2.16.2012

Downtime Abbey

"What is a Weekend?"
It's one of the most quotable lines uttered by the imperious matriarch Violet, the Dowager Countess of Grantham, on the smash British mini-series Downton Abbey, airing on Masterpiece Classic for American audiences. For the aristocratic Violet ("Granny" to her family), a life of leisure before the first World War meant everyday was a Saturday. Or a Sunday.

It's also a line that many a busy freelancer might utter.

In the freelance business, it can be feast or famine - insanely busy months or weeks followed by the sometimes dreaded/sometimes relished downtime - and workdays can lose their distinction between time off.

When in feast mode and the work is pouring in, the nature of the freelance business is such that jobs almost always have a way of coming in late on a Friday at, say, 4 p.m., accompanied by a request that they be finished and delivered first thing the following Monday.
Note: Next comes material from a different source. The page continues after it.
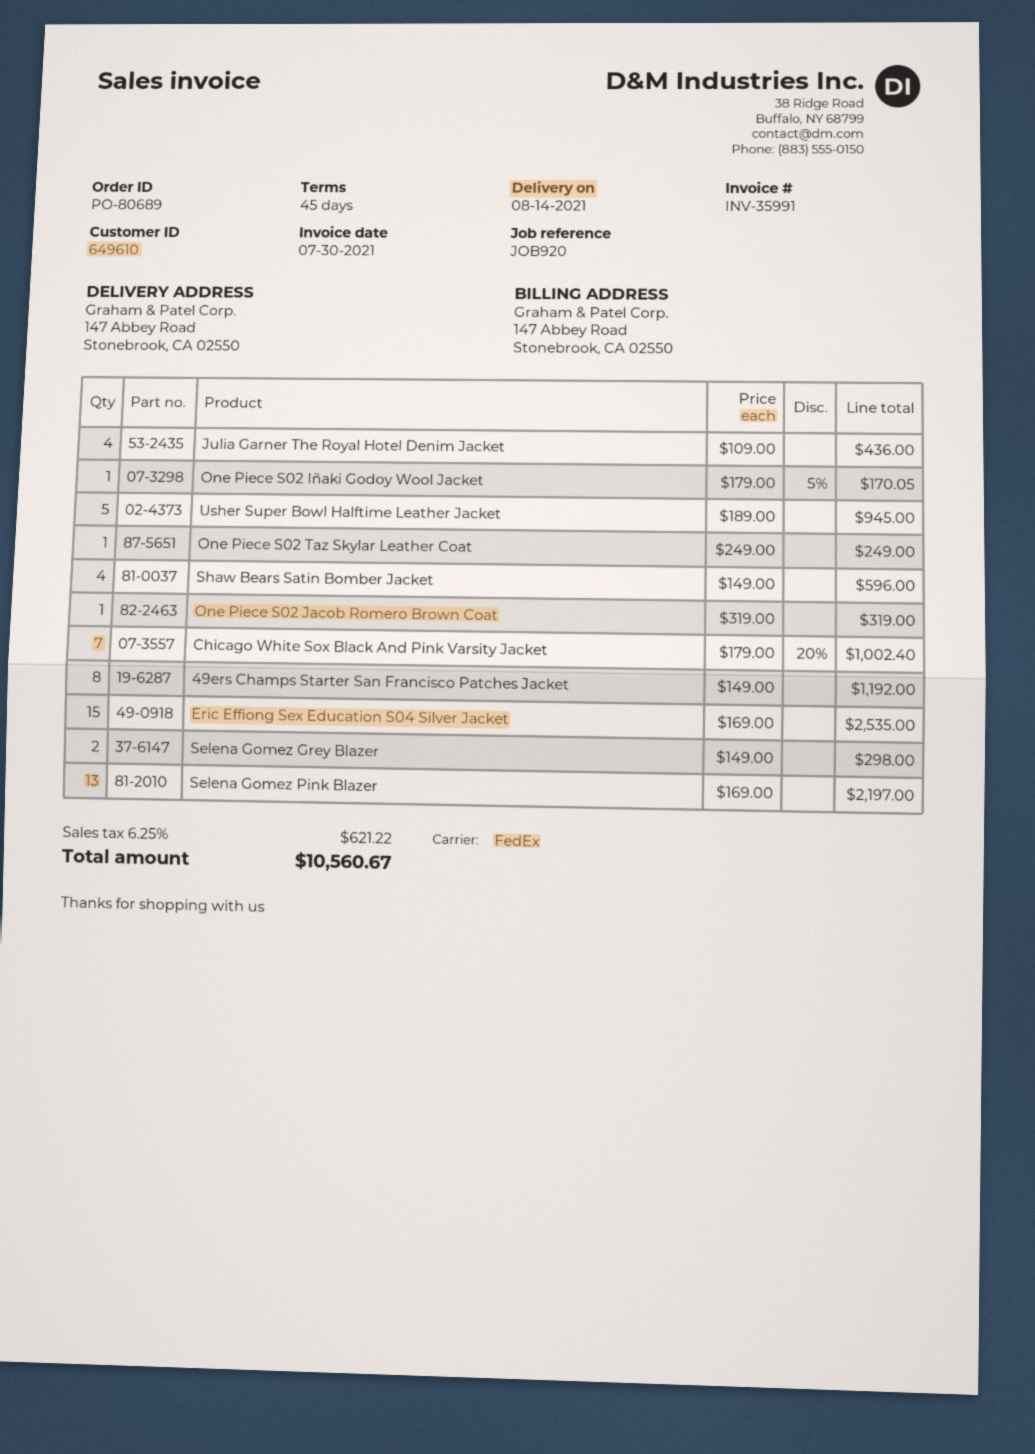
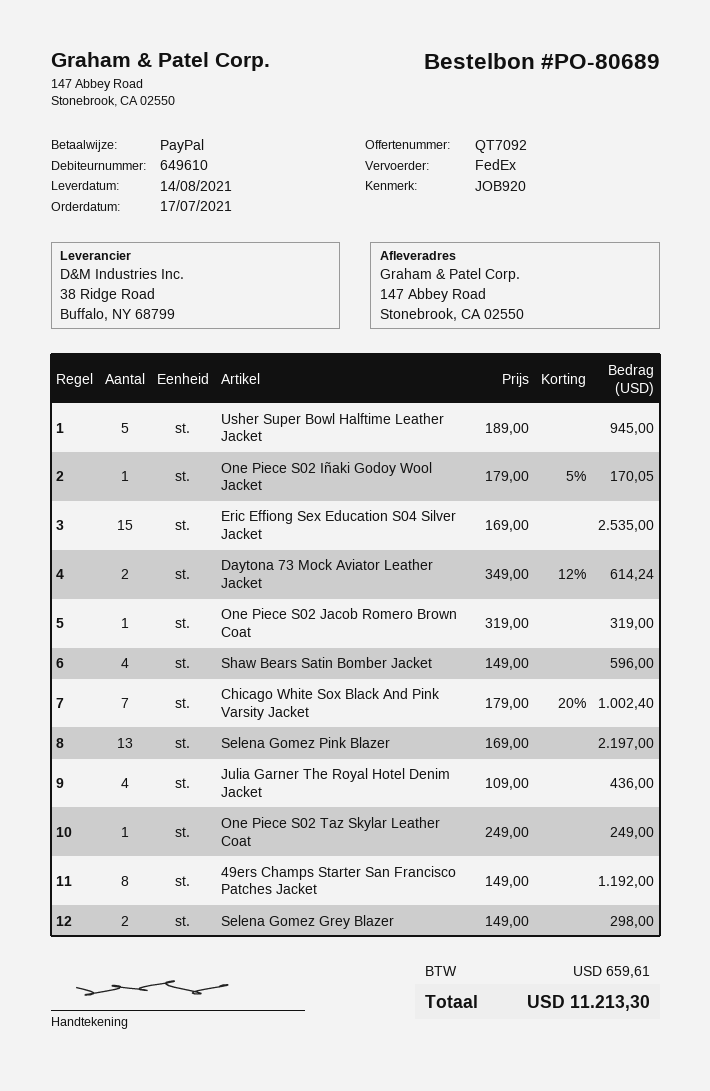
Daytona 73 Mock Aviator Leather Jacket: none -> 2 x 349.00 - 12% = 614.24
tax: 621.22 -> 659.61
total: 10560.67 -> 11213.30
Therefore, I and others like myself are behooved to work on Saturday and Sunday - and thus we are well inclined to ask, "What is a Weekend?"

After a good long stint like that, slow time may be well deserved and even wished for, and when it comes, we may wonder ever-so blissfully, "What is a Weekend?" or better yet, "What is a Vacation?" The thought being we've no need for planned leisure time off - we are pretty much there already.

With my Masterpiece Classic viewing obsession of late (and the last show of season two to air Sunday), I like think of any lulls in my business activities as time spent upstairs at Downtime Abbey, where the aristocrats live and love. I spend my afternoons sipping tea, reading novels, taking walks along "the grounds," refilling the well of inspiration and creativity, possibly doing some charity work, and ... well - you get the picture.

Then, when it gets busy again, I go downstairs, to the servants quarters, to get things done.

Either way, the lines between the days of the week and the weekends can tend to blur.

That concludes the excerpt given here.